Her life – and motherhood for me – began with beauty.
“She has a little problem with her mouth,” they said – and handed me my firstborn with a blanket across her face. Within hours, almost before I had had time to meet her, my room was filled with pictures of other babies, other children and how surgery had fixed them to look better, repair the imperfection, alter the way they looked.
I had filled my life so full of the worries about my face, my hair, my too fat tummy and breasts that didn’t point the way I wished they did. I had judged myself all by my looks and the derision of others who judged me because of them. I had seen myself passed over for promotion because I didn’t look good in a bank uniform and belittled because short and fat must imply slow and stupid.
And suddenly I had to mother a girl for whom life was, from the instant she arrived, all about how she would be changed to make her beautiful.
The tiger mother roared. Not loudly, not at first, but she woke and cleared her throat and vowed to make her life something that would not be ruled by what people thought of her face.
But there is no doubt that if your life is all about hospital appointments to change your lip, or change your teeth or change your nose or change your speech, the idea that beauty, looks and how other people perceive you will matter. If a stray word from a gym coach about your weight takes hold, if a cruel comment about how your hair looks sneaks in under your guard, if the tooth made wonky by your cleft palate shows up in photos when you smile – all those things affect a growing teenager. In a house of four girls it is impossible for comparisons not to happen over height or size or hair or looks.
What I tried to do was make them not have to fight the battles I had fought, against weight and low self esteem and lack of confidence in myself as a being with worthwhile qualities. What I didn’t know, was that using myself as a standard against which to judge themselves as better was offering them the opportunity to hunt for their own imperfections in the mirror.
It’s an easy mistake to make.
I’ve tried to give all of them, but perhaps particularly Fran, other things to focus on that were not about face or even fat, certainly not about fitting in and being the same. I tried to make sure they had the opportunity to develop talents and skills and have bodies that were under their control, powerful, fit and strong.
But body image and the world around us are powerful influences – I sometimes forgot those because our early home educating life made us more able to control the impact of such negativity – and I forgot that focusing on my own tummy roll and the face I wish was prettier would make them think critically of their own bodies. I remembered to model speaking kindly to others, but I forgot about speaking kindly of ourselves.
I know I’ve had an impact on such things but I hope that by focusing on individuality and skill and hard work, I’ve shaped them to think about more than looks. So I interviewed Fran, who started off as a baby who was all about her looks and grew into so much more, a girl who has precious little idea how much of a role model she is for her sisters and the young gymnasts and dancers she interacts with and I was quite proud of what she had to say.

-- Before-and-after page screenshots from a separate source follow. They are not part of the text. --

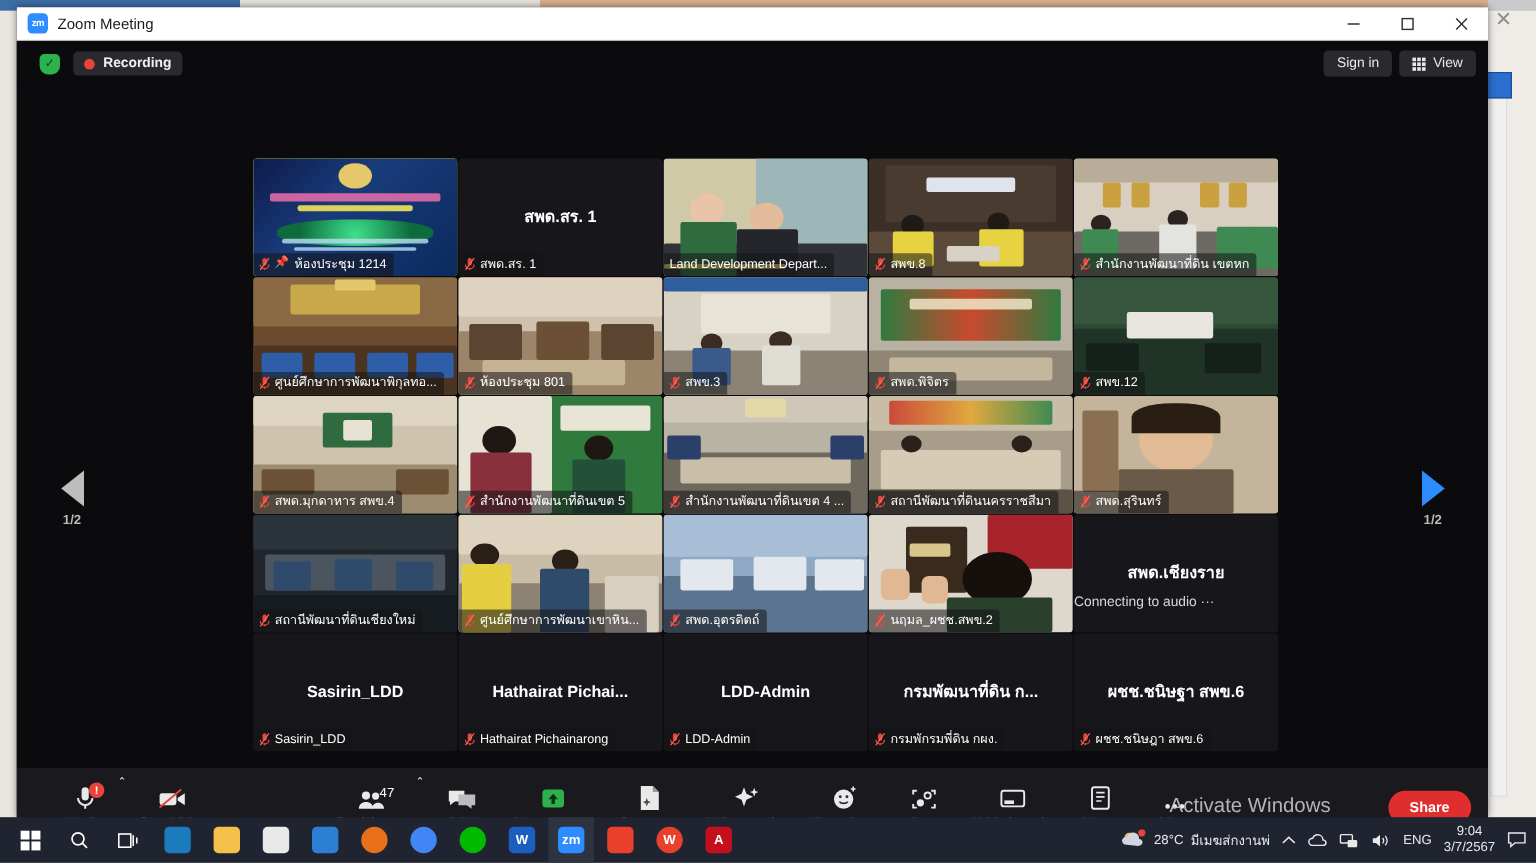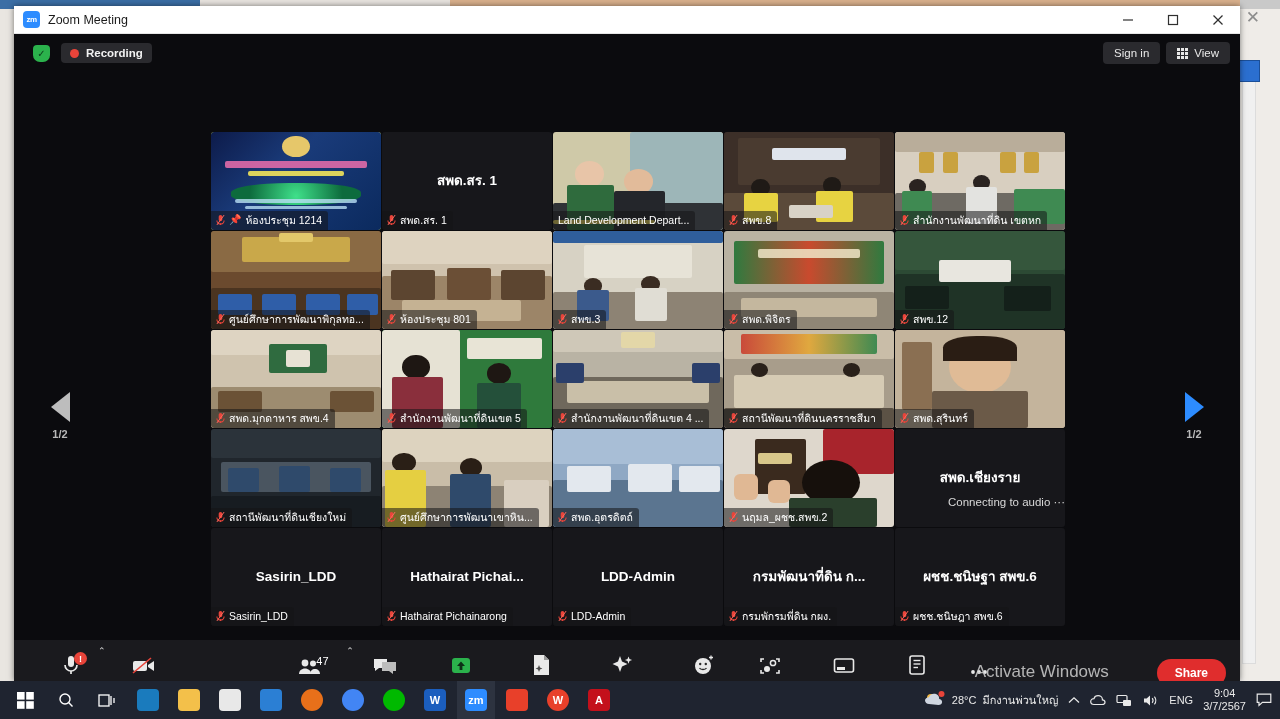--- a/index.html
+++ b/index.html
@@ -116,7 +116,7 @@
   }
   .tile-sub-center {
     position:absolute; left:0; right:0; top:50%; margin-top:18px;
-    text-align:right; color:#d8d8d8; font-size:11.5px;
+    text-align:left; color:#d8d8d8; font-size:11.5px;
   }
   .tile-label {
     position:absolute; left:0; bottom:0; max-width:100%;

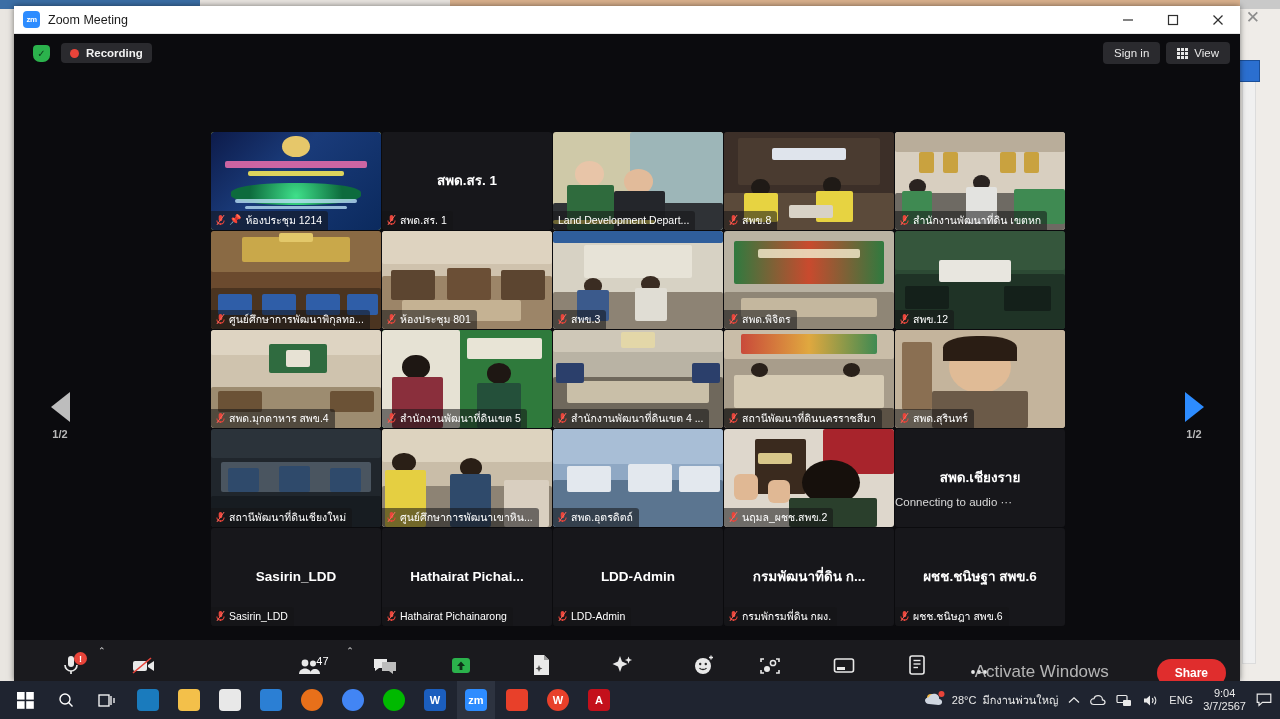--- a/index.html
+++ b/index.html
@@ -958,7 +958,7 @@
           </svg>
       </span>
       <span>28°C</span>
-      <span>มีกงานพ่วนใหญ่</span>
+      <span>มีเมฆส่กงานพ่</span>
     </div>
     <span class="sys-ic">
       <svg width="12" height="9" viewBox="0 0 12 9">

Dove made a film asking daughters and mothers about their body and what they thought of them. The impact of parental body image on a child is clear; the children echoed their mother in many of their feelings about their own body image.
Leading psychotherapist and Chair of the Dove Self-Esteem Project Advisory Board, Susie Orbach said:
“The role models in girls’ lives are often unaware of how much young girls watch and mimic them. A girl grows up absorbing the behaviours and attitudes of their family members, especially her mother’s, and making them her own. These behaviours and attitudes form the foundation of who they are and how they feel about themselves.
“So, how we talk about ourselves, how we eat, how comfortable or uncomfortable we are in our own bodies, is the medium in which a daughter’s own body sense and body confidence grows or wilts. How well a young girl or young woman deals with the onslaught of media and commercial forces on body preoccupations is affected by what they pick up at home. Mothers are so important in providing a safe base.”
Perhaps it is too late to entirely alter things now, but I can try to take something from this;
“Whether she is a mother, aunt, coach, teacher, or sister, every woman has the opportunity to make a difference to a girl’s self-esteem,” said Lucy Attley, Dove UK Brand Director. “By talking about our bodies in a positive way, we can help the next generation of girls grow up to be happy and content, free from the pressure of beauty stereotypes and the burden of self-doubt.”
Dove have created a set of self esteem tools as part of the #feelbeautifulfor campaign in the hope that the next generation will grow up feeling differently about their body.
I think seeing what pressures a young teen has to deal with has made me re-evaluate my own face and body. I’m a little more accepting of my looks (if struggling to come to terms with the reality of age!) and more comfortable with the achievements my body has to its name – 6 children, running for half an hour at a time, overcoming massive life hurdles, getting slimmer to be fitter, not more beautiful. If hope that as the girls grow up now, it is those things they will focus on remembering about me and aim for themselves.
Disclosure: This post is in association with Dove.